The key insight: there are finitely many such regions (one per activation pattern), each is a convex polyhedron, and the affine functions on adjacent regions agree on their shared boundary. That is exactly what it means for the global function to be continuous and piecewise-affine.
This is why ReLU non-differentiability does not cause the trouble it appears to. Classically, “non-differentiable” sounds like “unpredictable.” Here it means “piecewise-linear with a finite combinatorial structure.” The breaking points are organized along hyperplanes in input space, not scattered randomly. Ch. 3 will develop the tools (Filippov solutions, Clarke subdifferentials) needed to work with these breaking points in a dynamical context.
3.4 Formal development
Feedforward ReLU network
A feedforward ReLU network with \(k\) hidden layers has:
- Input \(x \in \mathbb{R}^{n_0}\).
- Layers \(\ell \in \{1, \ldots, k+1\}\) with widths \(n_1, \ldots, n_{k+1}\).
- Weight matrices \(W^{(\ell)} \in \mathbb{R}^{n_\ell \times n_{\ell-1}}\) and bias vectors \(b^{(\ell)} \in \mathbb{R}^{n_\ell}\).
Setting \(a^{(0)} \equiv x\), each hidden layer computes: \[z^{(\ell)} = W^{(\ell)} a^{(\ell-1)} + b^{(\ell)}, \qquad a^{(\ell)} = \mathrm{ReLU}(z^{(\ell)}), \qquad 1 \leq \ell \leq k, \tag{1}\] where \(\mathrm{ReLU}(z) = \max(z, 0)\) is applied element-wise. The output layer applies a task-specific activation \(\varphi\): \[\hat{y} = \varphi\!\left(W^{(k+1)} a^{(k)} + b^{(k+1)}\right). \tag{2}\]
For regression, \(\varphi = \mathrm{id}\). For classification, \(\varphi = \mathrm{softmax}\) or \(\sigma\) (sigmoid). The hidden-layer computation (1) is the focus of Chs. 1–9; nonlinear output \(\varphi\) is treated in Ch. 10.
The quantities \(z^{(\ell)}\) are called pre-activations and \(a^{(\ell)}\) post-activations (or activations). The full forward pass is the composition of \(k+1\) layers.
Continuous piecewise-affine functions
Definition 3.1 Definition 1.1 (CPWA function). A function \(f : \mathbb{R}^n \to \mathbb{R}^m\) is continuous piecewise-affine (CPWA) if there exists a finite collection of closed convex polyhedra \(\{P_i\}\) that covers \(\mathbb{R}^n\) and on each \(P_i\) the restriction \(f|_{P_i}\) is affine. Continuity requires that the affine pieces agree on shared boundaries.
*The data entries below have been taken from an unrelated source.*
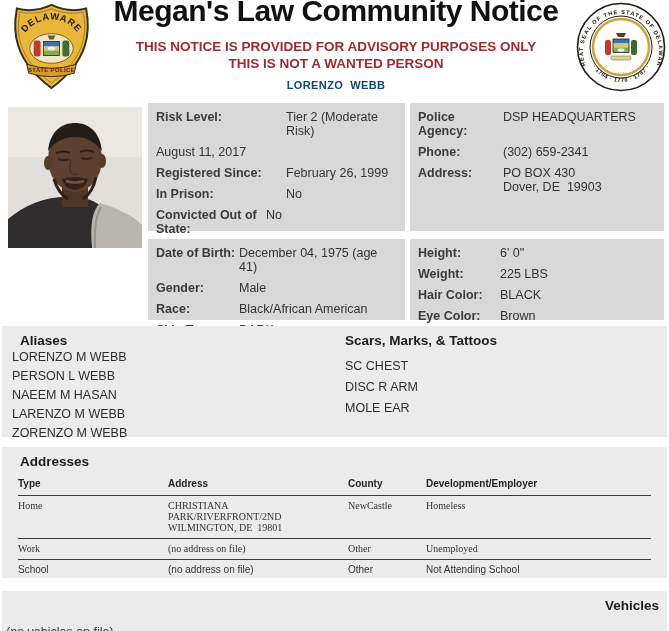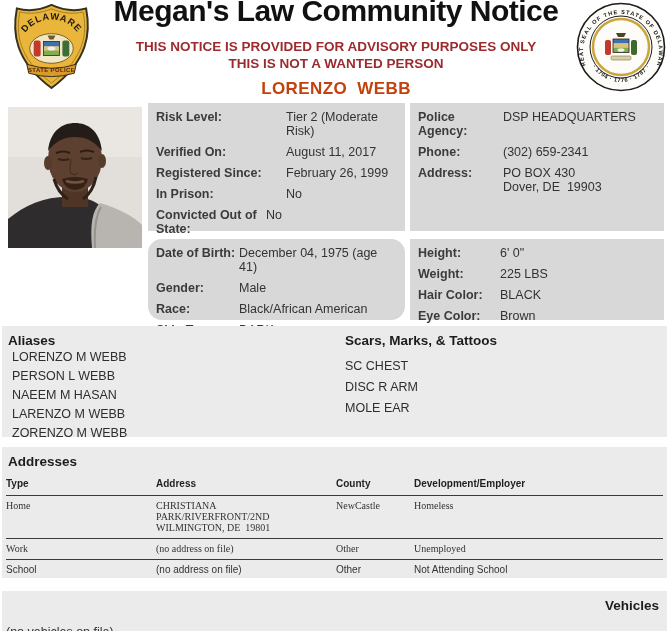--- a/index.html
+++ b/index.html
@@ -14,7 +14,7 @@
   .title { margin-top:-5px; font-size:30px; line-height:31px; font-weight:bold; color:#111;
            letter-spacing:-0.5px; white-space:nowrap; }
   .advisory { margin-top:12px; font-weight:bold; font-size:13.5px; line-height:17px; color:#9c2b2e; }
-  .subject-name { margin-top:7px; font-size:17px; font-weight:bold; color:#c2410c; letter-spacing:0.4px; }
+  .subject-name { margin-top:7px; font-size:11px; font-weight:bold; color:#0c4a6e; letter-spacing:0.4px; }
 
   
   .photo { position:absolute; left:8px; top:107px; width:134px; height:141px; background:#e2dfda; overflow:hidden; }

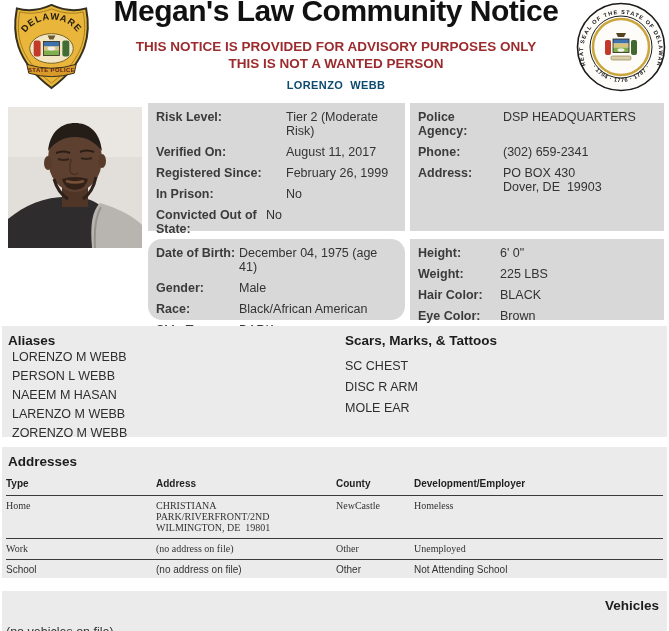--- a/index.html
+++ b/index.html
@@ -145,7 +145,6 @@
         <span class="val">Tier 2 (Moderate Risk)</span>
       </div>
     <div class="irow">
-        <span class="lbl">Verified On:</span>
         <span class="val">August 11, 2017</span>
       </div>
     <div class="irow">

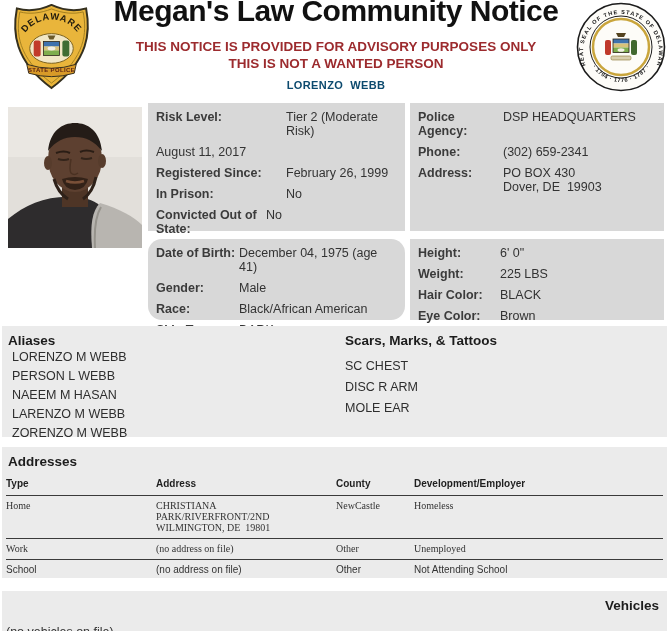--- a/index.html
+++ b/index.html
@@ -23,7 +23,7 @@
   .ibox { position:absolute; background:#d8d8d8; padding:7px 8px 4px 8px; font-size:12.5px; color:#333; }
   .ibox-registration { left:148px; top:103px; width:257px; height:128px; }
   .ibox-agency       { left:410px; top:103px; width:254px; height:128px; }
-  .ibox-demo-left    { left:148px; top:239px; width:257px; height:81px;border-radius:14px; }
+  .ibox-demo-left    { left:148px; top:239px; width:257px; height:81px; }
   .ibox-demo-right   { left:410px; top:239px; width:254px; height:81px; }
   .irow { display:flex; margin-bottom:7px; line-height:14px; }
   .irow .lbl { font-weight:bold; color:#3b3b3b; flex:0 0 auto; }

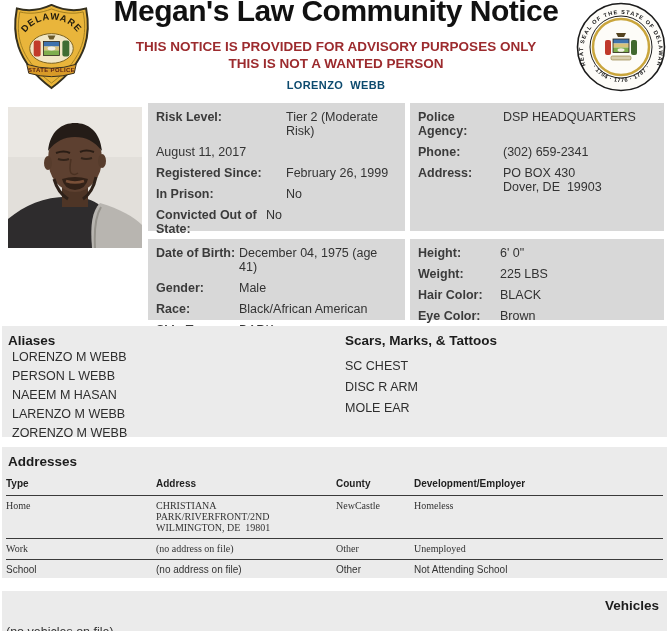--- a/index.html
+++ b/index.html
@@ -35,7 +35,7 @@
   .val-pre { white-space:pre-line; }
 
   
-  .section { position:absolute; left:2px; width:665px; background:#ebebeb; padding:5px 4px; color:#2e2e2e; }
+  .section { position:absolute; left:2px; width:665px; background:#ebebeb; padding:5px 16px; color:#2e2e2e; }
   .sec-title { font-size:13.5px; font-weight:bold; color:#1c1c1c; margin-top:2px; }
 
   .sec-aliases { top:326px; height:111px; }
A piecewise-linear (PWL) function is CPWA with all affine pieces passing through the origin (no constant term). The terms CPWA and CPWL are often used interchangeably in the literature; we follow [1] in using CPWA.
Theorem 3.1 Theorem 1.2 (Arora et al. [2]). A function \(f : \mathbb{R}^n \to \mathbb{R}^m\) is CPWA if and only if it can be represented by a feedforward ReLU network of sufficient depth and width.
We do not prove Theorem 1.2 here; we cite it to place ReLU networks in the broader class of CPWA functions and to confirm that this class is exactly right — no larger, no smaller. What we do derive, and will use throughout the book, is the activation-pattern decomposition that makes the CPWA structure of a ReLU network explicit.
Activation patterns and regions
For a network with \(k\) hidden layers and layer widths \(n_1, \ldots, n_k\), let \(N = \sum_{\ell=1}^k n_\ell\) be the total number of hidden neurons. The activation pattern of an input \(x\) is the binary vector \[\sigma(x) = \bigl(\sigma^{(1)}(x), \ldots, \sigma^{(k)}(x)\bigr) \in \{0,1\}^N, \quad \sigma^{(\ell)}_j(x) = \mathbf{1}\!\left[z^{(\ell)}_j(x) \geq 0\right].\]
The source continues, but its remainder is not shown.